Dataleaf Technologies, Inc: HR System migration, Archiving, Analysis, Modeling, Interim HRIS
Q: Can you say more about the 'Dataleaf® Database' design ...
George: The Dataleaf® Database design underlies most of our products and many of our services.
A Dataleaf® Database has certain invariable characteristics. Basically, it 'knows' a whole lot about its own contents and structure, not just at a platform level, but also at the application level, where a user can get at it.
It also 'knows' quite a lot about its own data quality, especially when it is incorporated in a data mart application.
In an e-solution, a Dataleaf database often supplies information to server-side processes to guide in the creation of forms and dynamically create report layout. It supplies summary statistics to client-side processes, and small client side caches which the user never sees directly, by which materially speed up performance. Thus, as a user, I can instantly see population-wide summary statistics AND data history AND alternate field names ... for any field I happen to care about ... triggered by the user with a simple mouse-over gesture, and without a round trip to the server.
A Dataleaf® Database usually incorporates a lot of knowledge of data history. It tracks alternative names for the same field, so it can support legacy report-definition assets. It can have several levels of data quality screening and triage ... one for now, a stricter one for six months in the future, and a still stricter one for a year from now ... so the user can see trouble coming!
Q: You characterize Dataleaf as a specialist practice, but your offerings appear diverse ... ?
George: If you look at the logical infrastructure, our offerings are not actually diverse. What we do is really very limited in it's internal approach to problems. Just about everything we license, and everything we use, incorporates our same old familiar logical infrastructure — the Dataleaf® Database.
Of course we are always wondering what other HR and Payroll tasks our software infrastructure may be good for. If we see a potential offering ... and if we already understand the surrounding business issues for HR or Payroll ... and if we are sure it will be technically easy to implement on top of the software we already have ... we go ahead and do it, because it is a short step to another useful service or product.

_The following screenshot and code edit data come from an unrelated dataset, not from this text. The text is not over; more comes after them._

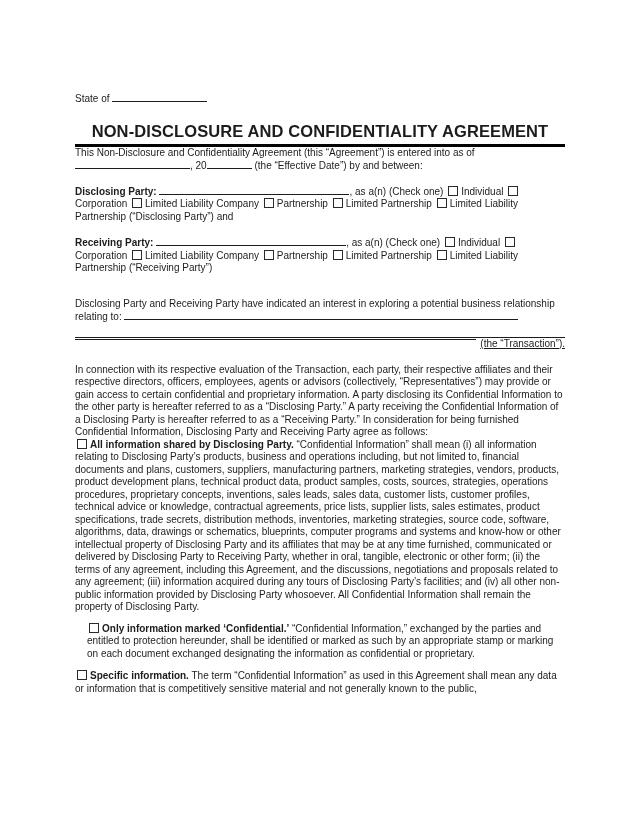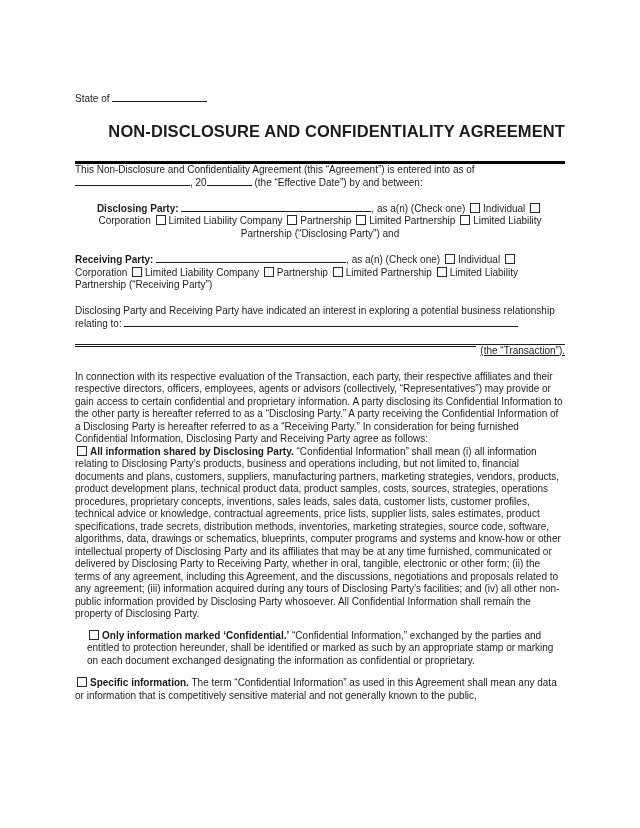--- a/index.html
+++ b/index.html
@@ -12,8 +12,8 @@
   .w95{width:95px}.w115{width:115px}.w45{width:45px}.w190{width:190px}.w394{width:394px}
   .b{font-weight:bold}
   .doc-title{
-    font-weight:bold;font-size:16.5px;line-height:20px;text-align:right;
-    letter-spacing:0.1px;margin:15px 0 0 0;padding-bottom:20px;border-bottom:3px solid #000;
+    font-weight:bold;font-size:16.5px;line-height:20px;text-align:center;
+    letter-spacing:0.1px;margin:15px 0 0 0;padding-bottom:3px;border-bottom:3px solid #000;
     white-space:nowrap;
   }
   p{margin:0;}

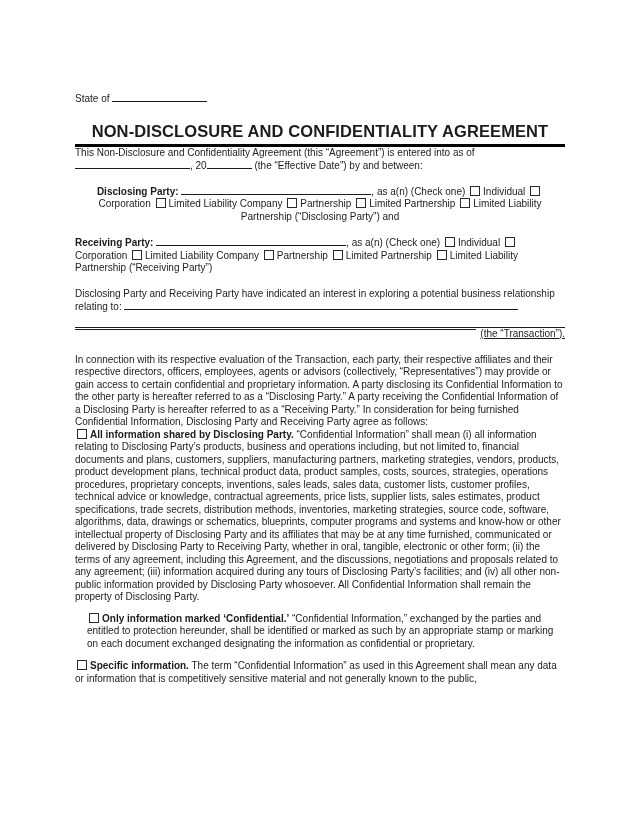--- a/index.html
+++ b/index.html
@@ -18,7 +18,7 @@
   }
   p{margin:0;}
   .intro{}
-  .party{margin-top:12px;text-align:center;}
+  .party{margin-top:12px;}
   .party2{margin-top:13px;}
   .cb{
     display:inline-block;width:8px;height:8px;border:1px solid #2a2a2a;

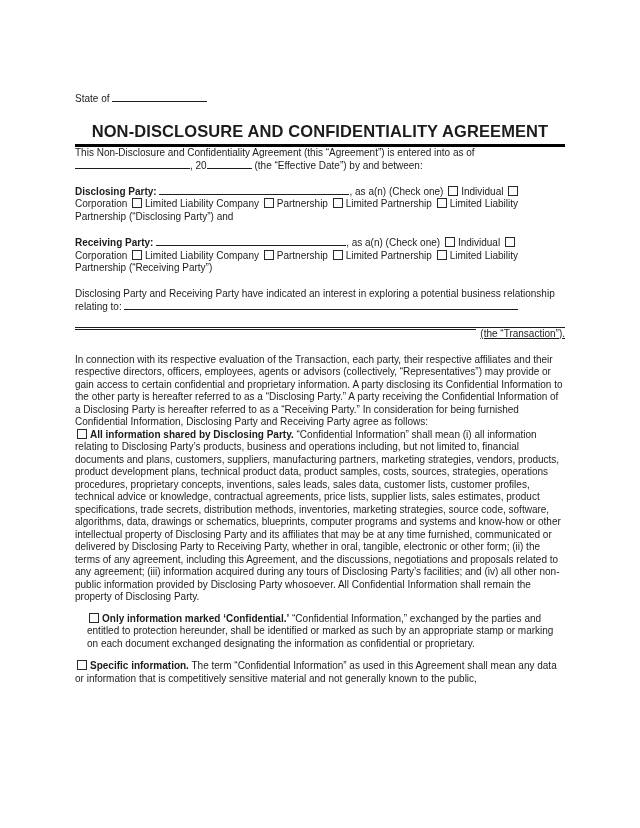--- a/index.html
+++ b/index.html
@@ -24,7 +24,7 @@
     display:inline-block;width:8px;height:8px;border:1px solid #2a2a2a;
     margin:0 3px 0 2px;vertical-align:-1px;background:#fff;
   }
-  .rel{margin-top:13px;}
+  .rel{margin-top:23px;}
   .line-full{border-bottom:1px solid #1c1c1c;height:13px;}
   .line-last{display:flex;align-items:flex-start;height:16px;text-decoration:underline;}
   .line-last .fill{flex:1;border-bottom:1px solid #1c1c1c;height:1px;margin-bottom:1px;}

Q: Dataleaf has had a large number of clients, for a relatively specialized firm. How does this work out?
George: The short answer is, we serve a good number of different clients because we have to. We have lots of offerings that are delivered for a short time, serve their purpose, and then end ... I mean, actually, spontaneously end ... which of course some vendors' offerings never do.
When we serve a particular group of related clients, there may be tens of data streams that are partly separate, and perhaps ten distinct HR and Payroll departments to work with at once. So in terms of the services they need, we find that our clients are still very dissimilar, even if they are subsidiaries of one parent organization. We have to treat each one in a very, very distinct way.
Just as each client requires a substantially different process, each one requires substantially different services; each provides different staff members to us as contacts; and each one may need a completely discrete technical data flow, in whatever we do for them. In fact, our in-house software is designed to support just this sort of diversity.
Dataleaf Technologies, Inc. is a Massachusetts corporation founded in 1987 (as SSR, Inc). It is a computational and consulting practice serving HR and Payroll in organizations of all sizes - from a few hundred to about fifty thousand employees.
Our business is based on a single, compact set of methods and software components, the Dataleaf® Database technology.